What you return must match the records below exactly, apart from the omitted pictures.

[Screenshot and code edit data]
_ _ _ _ _ _ _
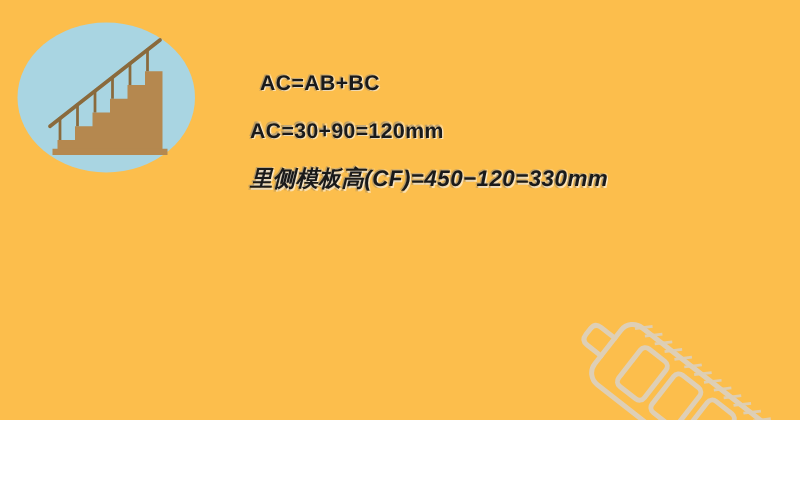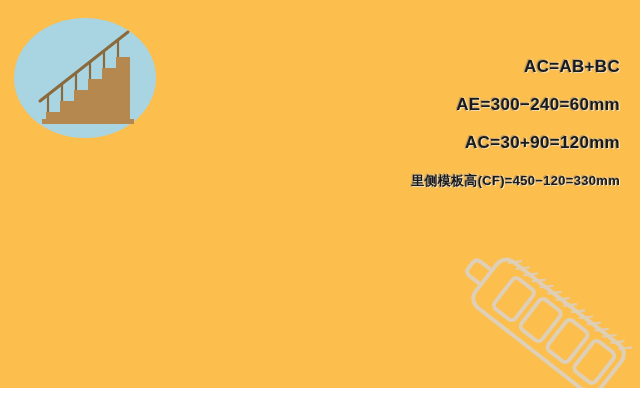--- a/index.html
+++ b/index.html
@@ -8,24 +8,23 @@
   }
   body {
     width: 640px;
     height: 400px;
     overflow: hidden;
     font-family: "Liberation Sans", sans-serif;
   }
   #slide {
     position: relative;
     width: 640px;
-    height: 388px;
+    height: 336px;
     background: #FCBE4C;
     overflow: hidden;
-    text-align: right;
   }
 
   
   #icon-badge {
     position: absolute;
     left: 14px;
     top: 18px;
     width: 142px;
     height: 120px;
   }
@@ -63,22 +62,23 @@
     text-shadow:
        1px  1px 0 rgba(255,255,255,0.55),
       -1px -1px 0 rgba(120,120,120,0.45),
        1px -1px 0 rgba(255,255,255,0.30),
       -1px  1px 0 rgba(120,120,120,0.30);
   }
   .eq-line.indent-1 { padding-left: 8px; }
   .eq-line.indent-2 { padding-left: 4px; }
   .eq-line.indent-3 { padding-left: 0px; }
   .eq-line.cjk {
-    font-size: 13px;
+    font-size: 18px;
     padding-left: 0px;
+    font-style: italic;
   }
 
   
   #watermark {
     position: absolute;
     left: 452px;
     top: 248px;
     width: 190px;
     height: 155px;
     opacity: 0.85;
@@ -113,21 +113,20 @@
         <line x1="90" y1="50" x2="90" y2="32"></line>
         <line x1="104" y1="39" x2="104" y2="21"></line>
       </g>
 
       <line x1="26" y1="83" x2="114" y2="14" stroke="#8A6A3C" stroke-width="3" stroke-linecap="round"></line>
     </svg>
   </div>
 
   <div id="equations">
     <div class="eq-line indent-1">AC=AB+BC</div>
-    <div class="eq-line indent-2">AE=300−240=60mm</div>
     <div class="eq-line indent-3">AC=30+90=120mm</div>
     <div class="eq-line cjk">里侧模板高(CF)=450−120=330mm</div>
   </div>
 
   <svg id="watermark" viewBox="0 0 190 155">
     <g transform="rotate(38 95 77)" fill="none" stroke="#D9D2C9" stroke-width="4" stroke-linejoin="round" stroke-linecap="round">
 
       <rect x="18" y="48" width="158" height="58" rx="12"></rect>
 
       <rect x="40" y="58" width="26" height="38" rx="5"></rect>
_ _ _ _ _ _ _
_EXERCISE RESULT_
--- a/index.html
+++ b/index.html
@@ -8,24 +8,23 @@
   }
   body {
     width: 640px;
     height: 400px;
     overflow: hidden;
     font-family: "Liberation Sans", sans-serif;
   }
   #slide {
     position: relative;
     width: 640px;
-    height: 388px;
+    height: 336px;
     background: #FCBE4C;
     overflow: hidden;
-    text-align: right;
   }
 
   
   #icon-badge {
     position: absolute;
     left: 14px;
     top: 18px;
     width: 142px;
     height: 120px;
   }
@@ -63,22 +62,23 @@
     text-shadow:
        1px  1px 0 rgba(255,255,255,0.55),
       -1px -1px 0 rgba(120,120,120,0.45),
        1px -1px 0 rgba(255,255,255,0.30),
       -1px  1px 0 rgba(120,120,120,0.30);
   }
   .eq-line.indent-1 { padding-left: 8px; }
   .eq-line.indent-2 { padding-left: 4px; }
   .eq-line.indent-3 { padding-left: 0px; }
   .eq-line.cjk {
-    font-size: 13px;
+    font-size: 18px;
     padding-left: 0px;
+    font-style: italic;
   }
 
   
   #watermark {
     position: absolute;
     left: 452px;
     top: 248px;
     width: 190px;
     height: 155px;
     opacity: 0.85;
@@ -113,21 +113,20 @@
         <line x1="90" y1="50" x2="90" y2="32"></line>
         <line x1="104" y1="39" x2="104" y2="21"></line>
       </g>
 
       <line x1="26" y1="83" x2="114" y2="14" stroke="#8A6A3C" stroke-width="3" stroke-linecap="round"></line>
     </svg>
   </div>
 
   <div id="equations">
     <div class="eq-line indent-1">AC=AB+BC</div>
-    <div class="eq-line indent-2">AE=300−240=60mm</div>
     <div class="eq-line indent-3">AC=30+90=120mm</div>
     <div class="eq-line cjk">里侧模板高(CF)=450−120=330mm</div>
   </div>
 
   <svg id="watermark" viewBox="0 0 190 155">
     <g transform="rotate(38 95 77)" fill="none" stroke="#D9D2C9" stroke-width="4" stroke-linejoin="round" stroke-linecap="round">
 
       <rect x="18" y="48" width="158" height="58" rx="12"></rect>
 
       <rect x="40" y="58" width="26" height="38" rx="5"></rect>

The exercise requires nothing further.